OnFees provides a unique education loan facility for such cases, where parents will be able to get a loan for the collective amount payable to multiple institutes. “The traditional process of education loans was tedious, not catering to such cases,” Manisha states.
OnFees.com facilitates online fee payments for students. They have onboarded multiple educational institutes and learning centres in order to facilitate fee collection for them and payment for their students. The platform also allows students to apply for admission to these institutions. “This is like a marketplace aggregation model, where we are trying to solve multiple problems for various stakeholders,” says Manisha.
Institutes could take the digital route for collecting fees in less than two days. “They could also collect cash/ DD from the backend and still have a daily consolidated report without any manual hassle,” explains Viral.
The platform is very easy to implement with flexible ends that allow quick integration irrespective of existing processes (Digital-ERP/Tally or Manual) and has a robust MIS with impressive reporting for various user levels.
A win-win
OnFees’ primary users are parents making fee payments for their kids.
“Before students, our first audience is educators and education leaders. These are principals, directors, and trustees of education institutes of various kinds and sizes.
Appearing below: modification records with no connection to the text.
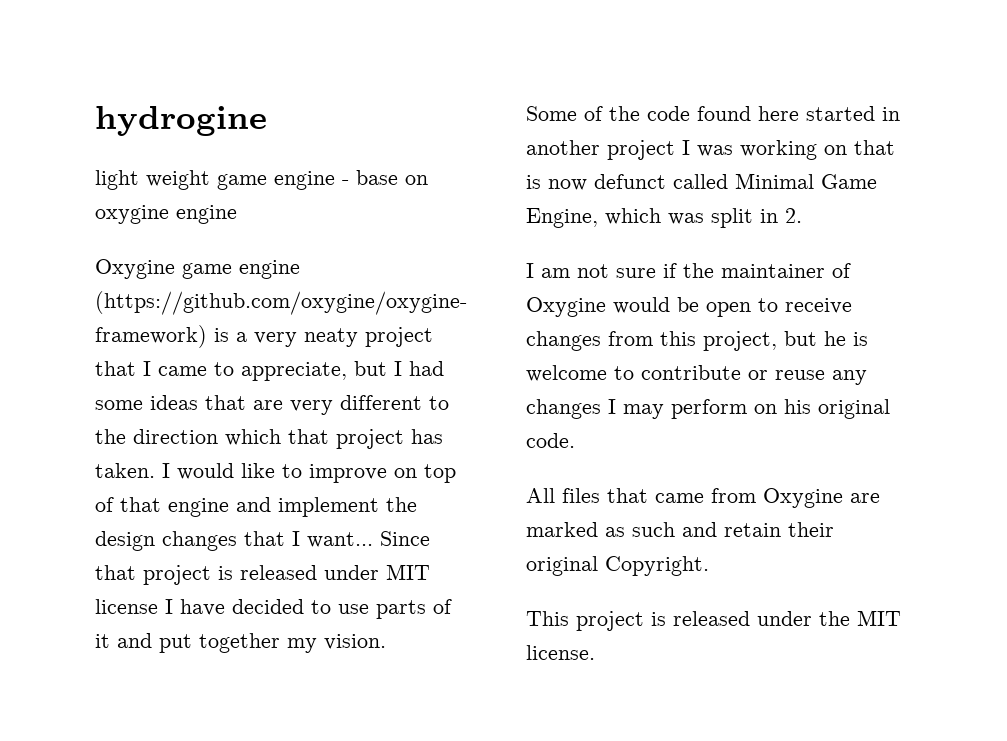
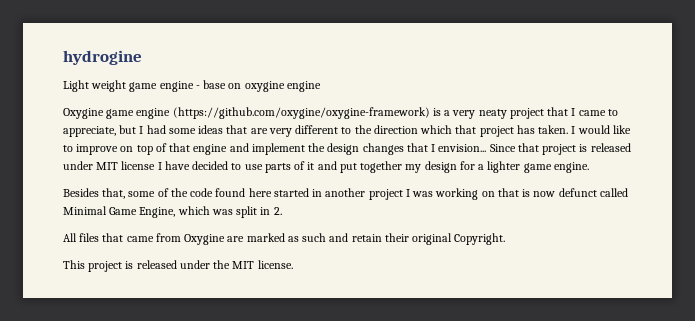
- light weight game engine - base on oxygine engine
+ Light weight game engine - base on oxygine engine
- I would like to improve on top of that engine and implement the design changes that I want...
+ I would like to improve on top of that engine and implement the design changes that I envision...
- Since that project is released under MIT license I have decided to use parts of it and put together my vision.
- Some of the code found here started in another project I was working on that is now defunct called Minimal Game Engine, which was split in 2.
+ Since that project is released under MIT license I have decided to use parts of it and put together my design for a lighter game engine.
+ Besides that, some of the code found here started in another project I was working on that is now defunct called Minimal Game Engine, which was split in 2.
- I am not sure if the maintainer of Oxygine would be open to receive changes from this project, but he is welcome to contribute or reuse any changes I may perform on his original code.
We also connect with coaching class owners,” reveals Viral.
With 10 years of experience dealing with education institutes, they asked the right questions of their existing clients, in order to pinpoint their pain points. The same institute owners came onboard right from the start, owing to a decade-strong business relationship. “After that, direct sales and referrals are turning out to be the most effective strategy so far,” she says.
Within two months of going live, they have onboarded 35 institutes, including big names like Sandesh College, Nirmala Niketan, Guru Nanak Khalsa College, and YMT College, and have over 70,000 registered students for fee payment.
This idea being a spawn of the demonetisation exercise, their biggest challenge was to be ready with the product in time. Manisha recounts,
“As the demonetisation incident triggered our thought, and shaping up the idea took us some more time, we had little time to ready ourselves for the 2017-18 academic session. We could not afford to be slow, and hence, the challenge was to not only build the technology platform, but also to have the entire marketing and salesforce up and running at the earliest.”
What lies ahead
The Mumbai-based 16-member team is currently focusing on the Mumbai market itself, and are looking to tap the 63 lakh-strong student network and the over 5,000-strong web of institutes. Onfees isn’t alone in its endeavour to digitise the education field; there are also many alternative payment options like Airpay and Instafeez. They are also indirectly competing with wallets and established banks.
“The uniqueness of OnFees is the simple and precise solution to the most critical pain areas that education institutes are facing. The way it integrates with all kinds of existing processes in institutes–be it offline or online, manual or automated systems–with different capacity, OnFees allows instant digitisation of institutes. Unlike other alternatives, OnFees can easily become an exclusive or an alternate fee payment option with the features most relevant to them. The unique education loan option makes it even more attractive to both sets of audiences that we cater to,” says Mayur.
They recently raised Rs 2.5 crore in growth capital from some HNIs to capture market share in Mumbai, at a Rs 10-crore valuation. Looking beyond Mumbai, the trio will take on other major cities by August this year.